使用Python Shell进行更多测试:

>>> a = 'á'
>>> a
'\xc3\xa1'
>>> ua = u'á'
>>> ua
u'\xe1'
>>> ua.encode('utf8')
'\xc3\xa1'
>>> ua.encode('latin1')
'\xe1'
>>> ua
u'\xe1'

因此,该unicode字符串似乎是使用latin1而不是编码的utf-8,而原始字符串是使用utf-8?编码的 我现在更加困惑!:S

Working with Python 2.7, I’m wondering what real advantage there is in using the type unicode instead of str, as both of them seem to be able to hold Unicode strings. Is there any special reason apart from being able to set Unicode codes in unicode strings using the escape char \?:

Executing a module with:

# -*- coding: utf-8 -*-

a = 'á'
ua = u'á'
print a, ua

Results in: á, á

EDIT:

More testing using Python shell:

>>> a = 'á'
>>> a
'\xc3\xa1'
>>> ua = u'á'
>>> ua
u'\xe1'
>>> ua.encode('utf8')
'\xc3\xa1'
>>> ua.encode('latin1')
'\xe1'
>>> ua
u'\xe1'

So, the unicode string seems to be encoded using latin1 instead of utf-8 and the raw string is encoded using utf-8? I’m even more confused now! :S


回答 0

unicode用于处理文本。文本是一个代码点序列,可能大于一个字节。文本可以被编码在一个特定的编码来表示文本作为原始字节(例如utf-8latin-1…)。

注意,这unicode 是没有编码的!python使用的内部表示形式是实现细节,只要它能够表示所需的代码点,您就不必在意它。

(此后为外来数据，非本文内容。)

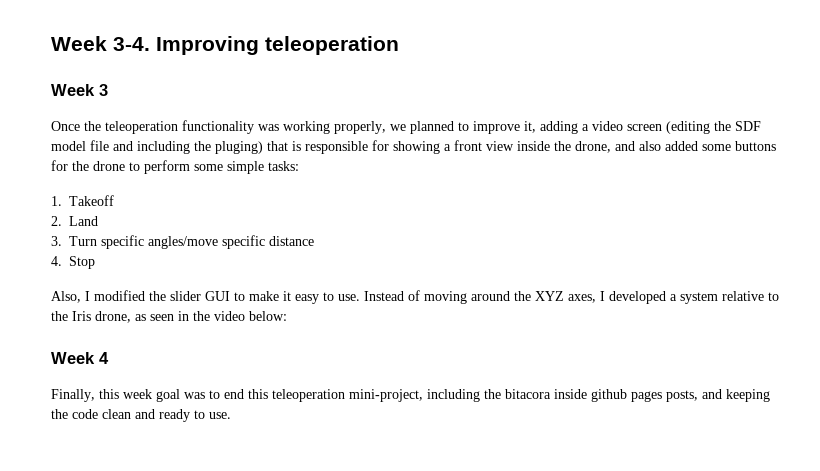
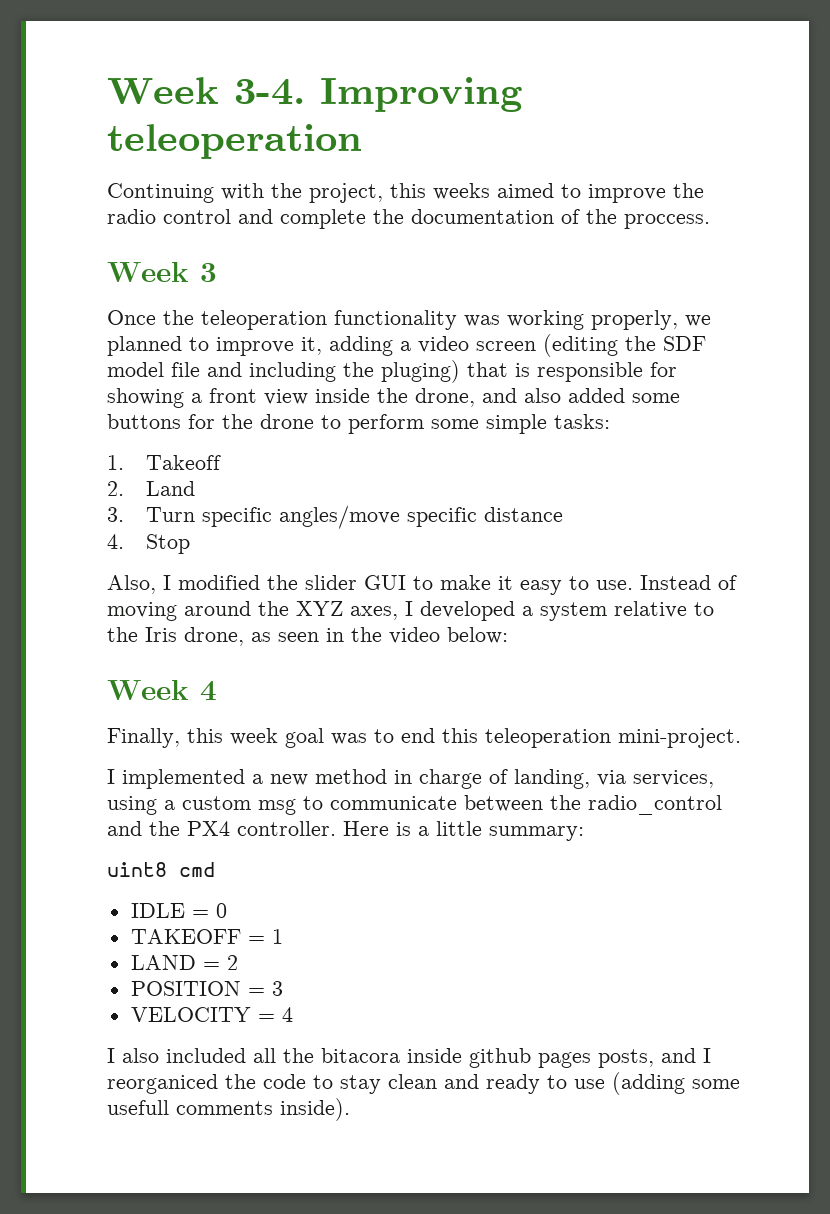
(399, 45) none -> [107,183,704,203] [107,209,710,229] // Continuing with the project, this weeks aimed to improve the radio control and complete the documentation of the proccess.
[349,389,480,402] mini-project, including -> [618,728,741,748] [107,769,714,789] [107,795,722,815] [107,821,584,841] [107,862,215,877] [130,903,227,918] [130,929,283,944] [130,955,238,970] [130,981,283,996] [130,1007,293,1022] [107,1048,276,1063] mini-project. // I implemented a new method in charge of landing, via services, using a custom msg to communicate between the radio_control and the PX4 controller. Here is a little summary: // uint8 cmd // IDLE = 0 // TAKEOFF = 1 // LAND = 2 // POSITION = 3 // VELOCITY = 4 // I also included all
[726,389,770,402] [51,409,231,422] keeping the code clean and ready to use. -> [703,1048,711,1063] [107,1072,740,1095] [107,1098,350,1121] I reorganiced the code to stay clean and ready to use (adding some usefull comments inside).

相反,str在Python 2中是字节的简单序列。它不代表文字!

您可以将其unicode视为某些文本的一般表示形式,可以用许多不同的方式将其编码为通过表示的二进制数据序列str

注意:在Python 3中,unicode已重命名为,str并且bytes为普通字节序列提供了一种新类型。

您可以看到一些差异:

>>> len(u'à')  # a single code point
1
>>> len('à')   # by default utf-8 -> takes two bytes
2
>>> len(u'à'.encode('utf-8'))
2
>>> len(u'à'.encode('latin1'))  # in latin1 it takes one byte
1
>>> print u'à'.encode('utf-8')  # terminal encoding is utf-8
à
>>> print u'à'.encode('latin1') # it cannot understand the latin1 byte

请注意,使用时,str您可以控制特定编码表示形式的单个字节,而使用时unicode,则只能在代码点级别进行控制。例如,您可以执行以下操作:

>>> 'àèìòù'
'\xc3\xa0\xc3\xa8\xc3\xac\xc3\xb2\xc3\xb9'
>>> print 'àèìòù'.replace('\xa8', '')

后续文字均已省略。